With a drum sander you must be moving at touch down and lift off. Or you will have a very noticeable divot 1/8" deep or more in one second. Think the same action as using a spray gun.

I bought a Porter Cable (503?) 3"X 24" belt sander for the butt joints that run diagonally from the room center to the corners as I could get a clean sand line with the grain and stop before sanding cross grain into the adjacent board. Don't think that sander is made anymore but a good belt sander should do the same thing and weigh a lot less. Mine is a worm drive oil filled sander and weighs a ton. OK 15 pounds.

One other consideration is how many times your floor has been sanded before. A 3/4" thick floor is good for about two standings or maybe three before the tongues start to show. You can get a clue by pulling up some base shoe.

If your floor looks pretty good except for some paint splatters try scraping off the paint. Goo gone may work if it is latex with no scrapping. The price I had for three rooms in 1990 would have been about $1500 for a complete sand and refinish.

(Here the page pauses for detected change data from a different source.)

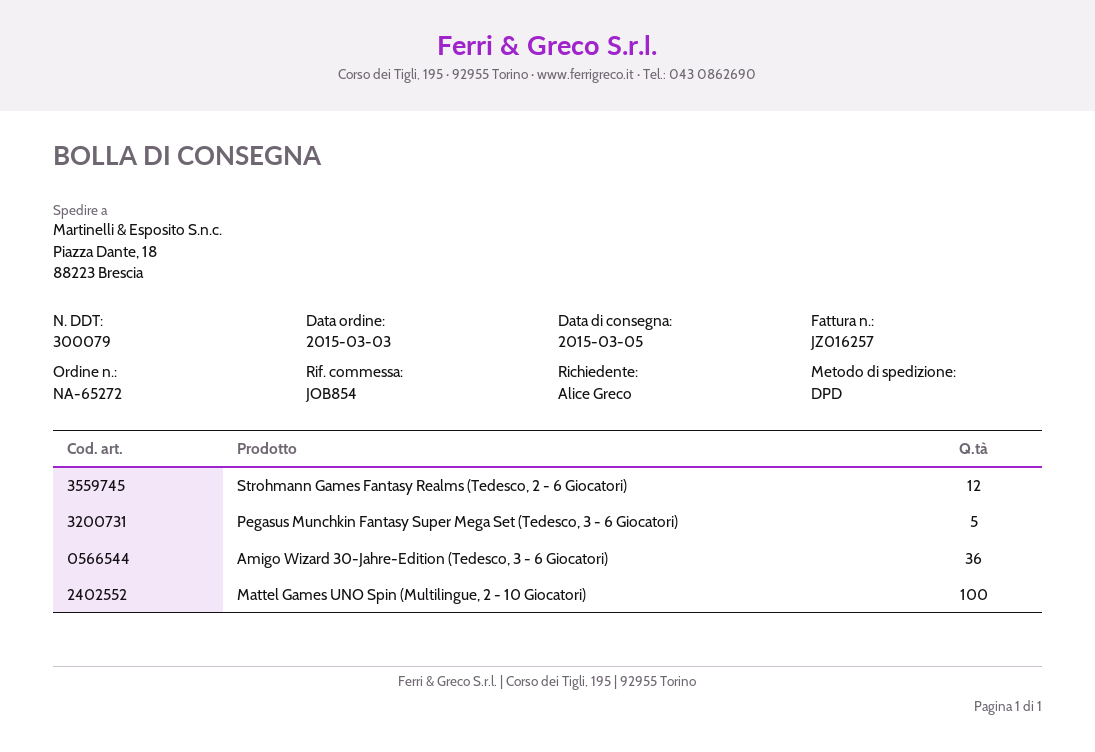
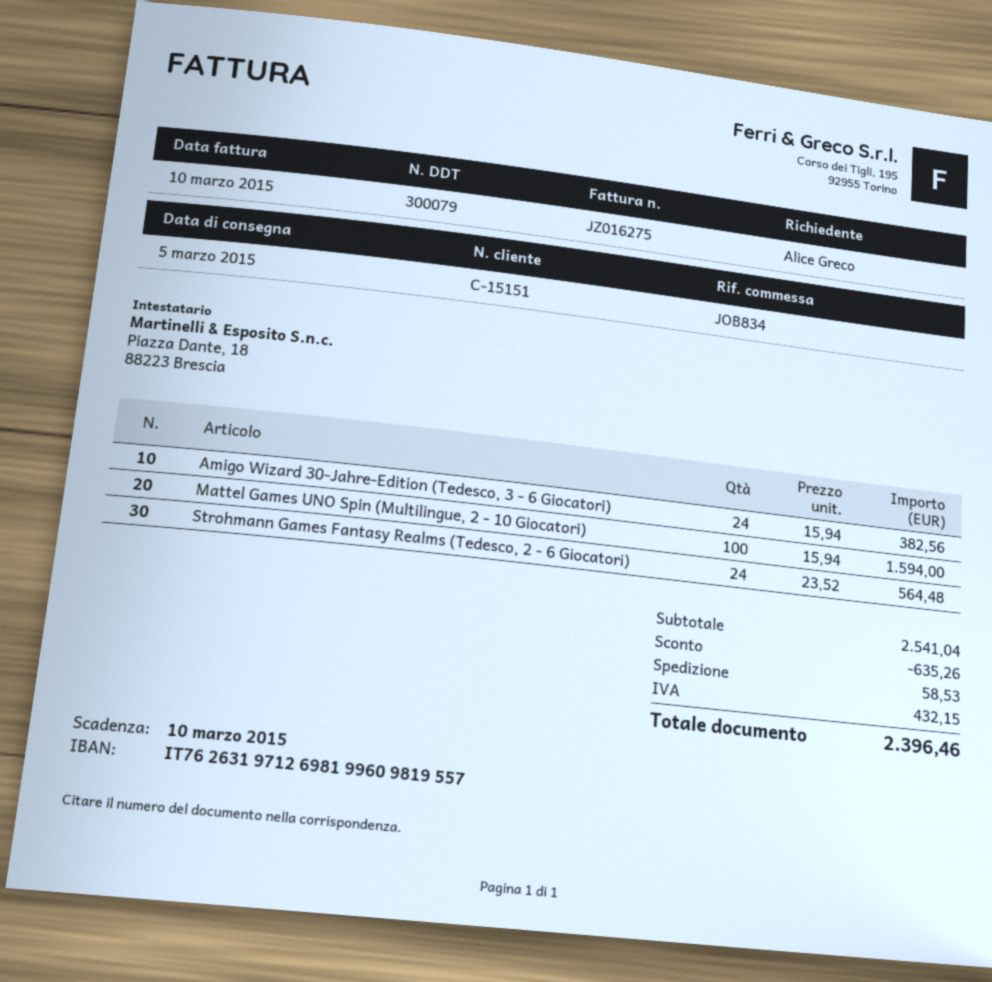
invoice number: JZ016257 -> JZ016275
reference: JOB854 -> JOB834
Strohmann Games Fantasy Realms (Tedesco, 2 - 6 Giocatori): 12 -> 24
Pegasus Munchkin Fantasy Super Mega Set (Tedesco, 3 - 6 Giocatori): 5 -> none
Amigo Wizard 30-Jahre-Edition (Tedesco, 3 - 6 Giocatori): 36 -> 24

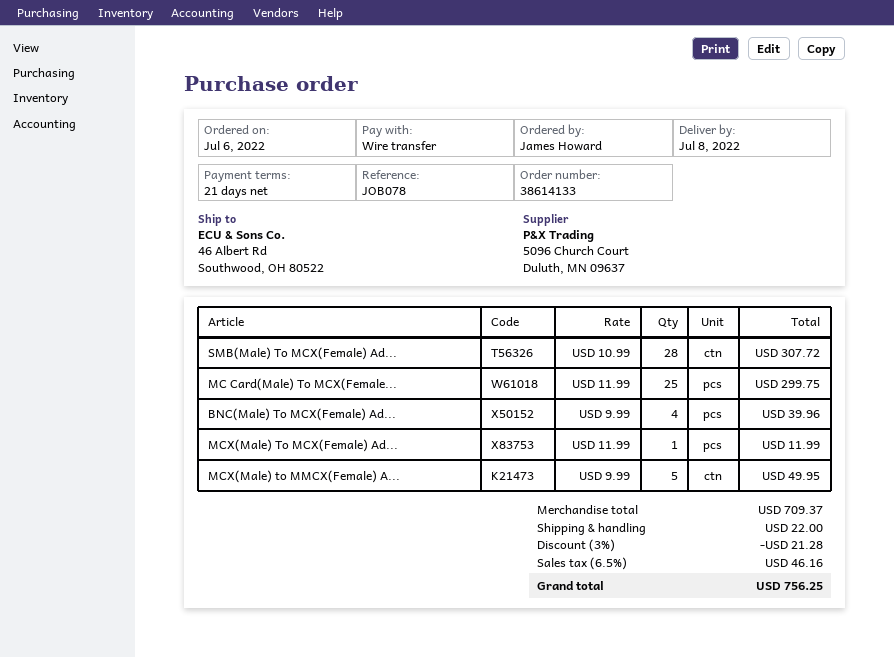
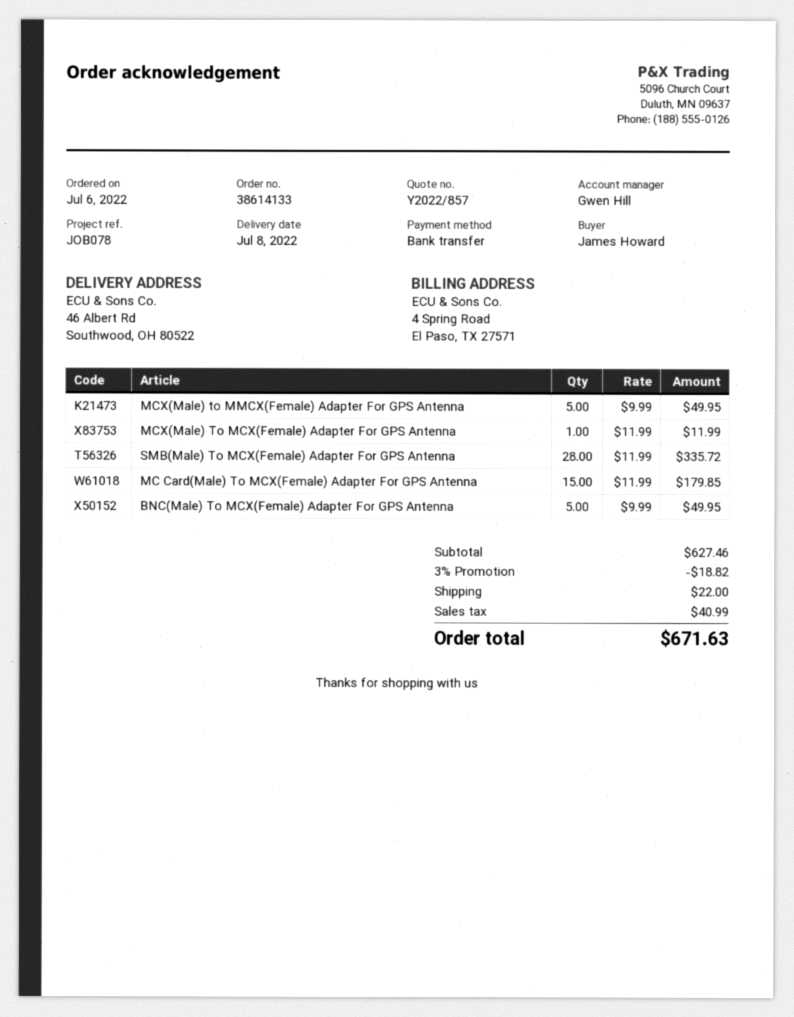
SMB(Male) To MCX(Female) Ad...: 28 x 10.99 = 307.72 -> 28 x 11.99 = 335.72
MC Card(Male) To MCX(Female...: 25 x 11.99 = 299.75 -> 15 x 11.99 = 179.85
BNC(Male) To MCX(Female) Ad...: 4 x 9.99 = 39.96 -> 5 x 9.99 = 49.95
subtotal: 709.37 -> 627.46
discount: 3% = 21.28 -> 3% = 18.82
tax: 46.16 -> 40.99
total: 756.25 -> 671.63

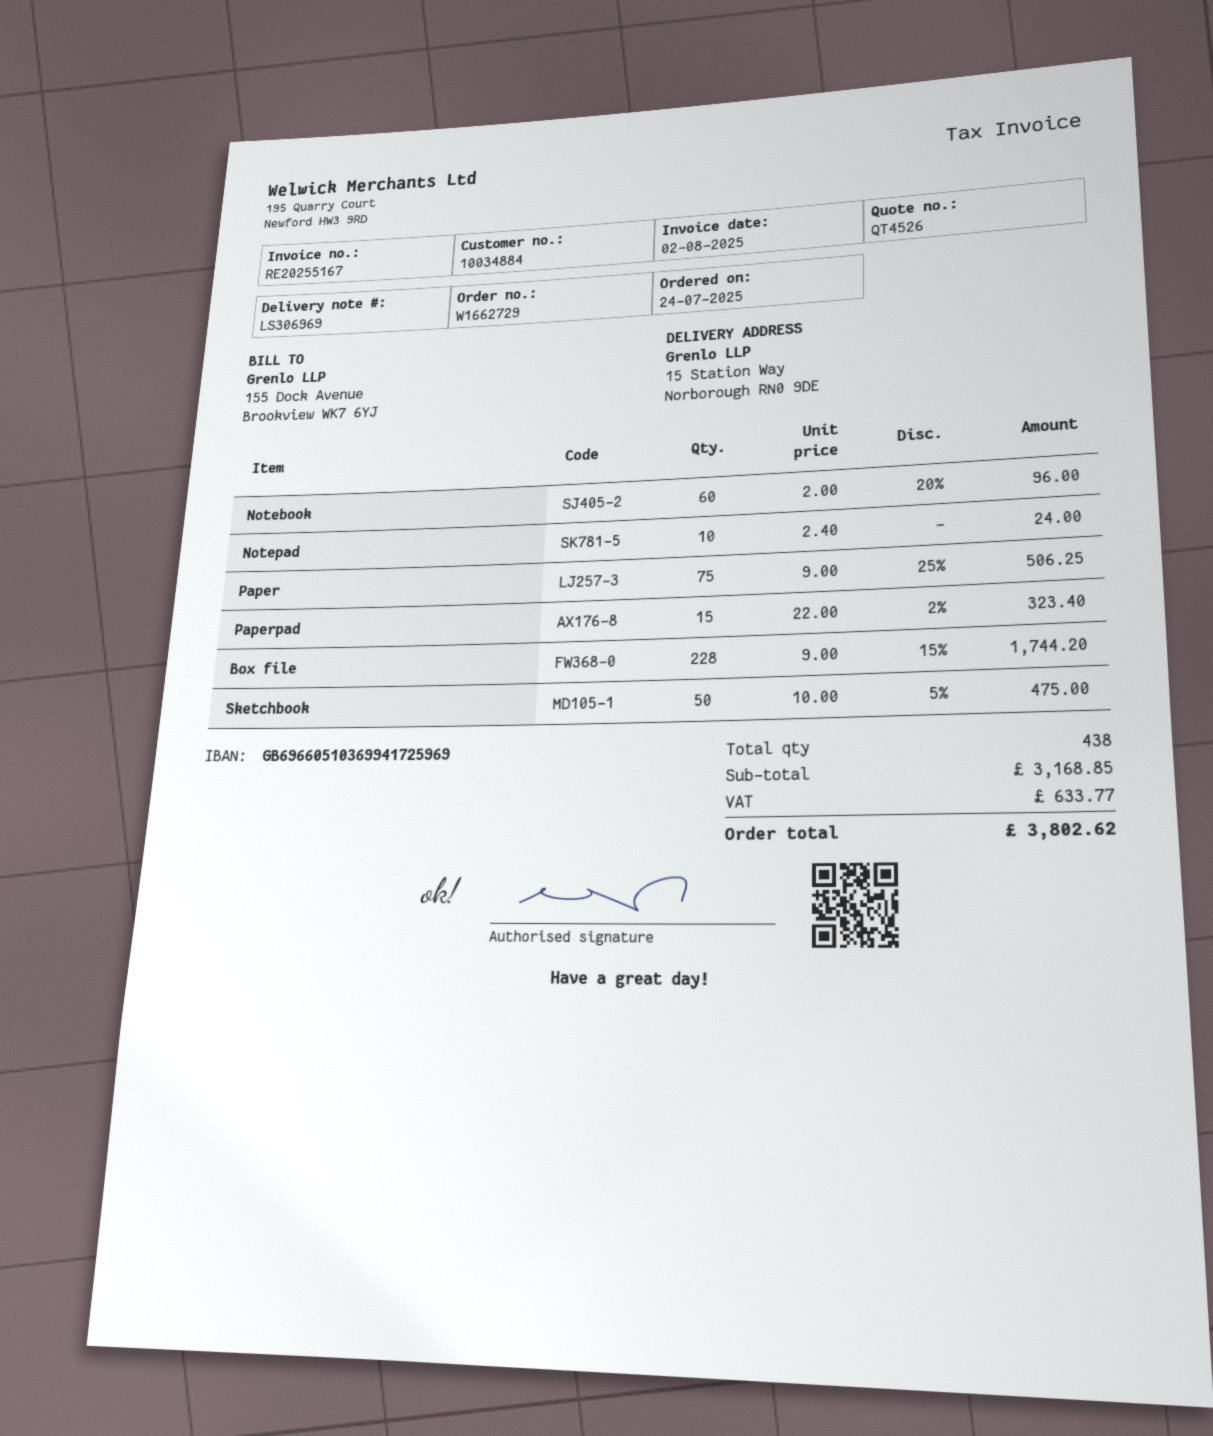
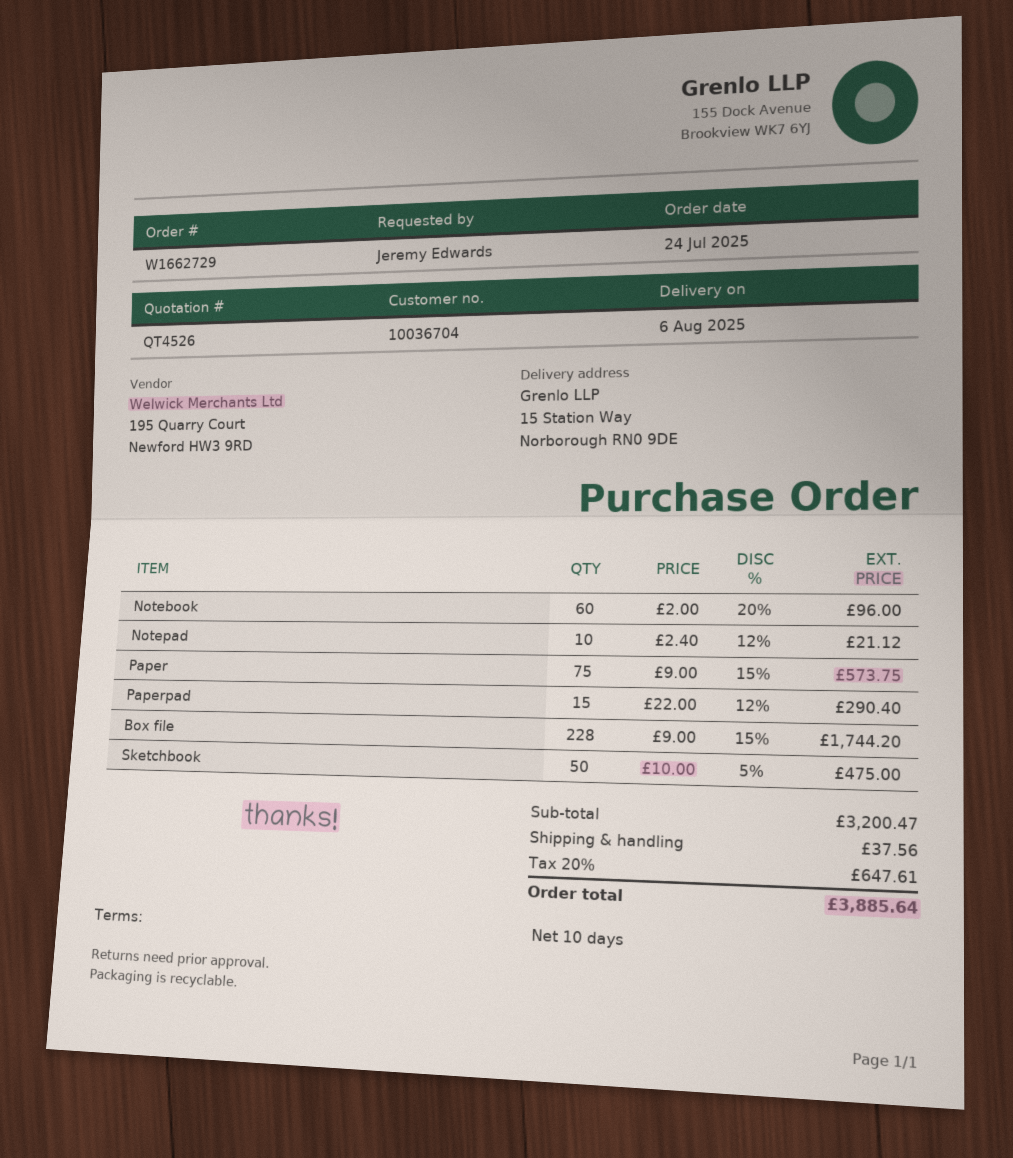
customer number: 10034884 -> 10036704
Notepad: 10 x 2.40 = 24.00 -> 10 x 2.40 - 12% = 21.12
Paper: 75 x 9.00 - 25% = 506.25 -> 75 x 9.00 - 15% = 573.75
Paperpad: 15 x 22.00 - 2% = 323.40 -> 15 x 22.00 - 12% = 290.40
subtotal: 3168.85 -> 3200.47
shipping: none -> 37.56
tax: 633.77 -> 647.61
total: 3802.62 -> 3885.64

Is it a varnish or oil finish.

My house used to be a rental. The floor was charred by a renter using a hibachi grill in the dinning room. Oxalic acid bath bleached the floor and raise the grain. What ever you do never sand raised grain via oxalic acid without a mask and dust collection if you have it. Air conditioning is no substitute for open windows and fresh air when you apply the new finish. Ask me how I know.:eek:

One other thing. Using 80 grit paper with a belt sander left a much smoother finish than 80 grit paper with the drum sander. It was so noticeably different at the diagonal pattern joints from the field that I went over the whole floor with the belt sander after the floor sander. But it looked great in the end with three coats of Iothane by Iowa Paint. Don't think that finish as available any more either. Do not believe the paint store guy/gal when he tells you that you can use a foam roller. It will look like you used soapy water for the finish. Lambs wool roller or pad or natural bristle brush.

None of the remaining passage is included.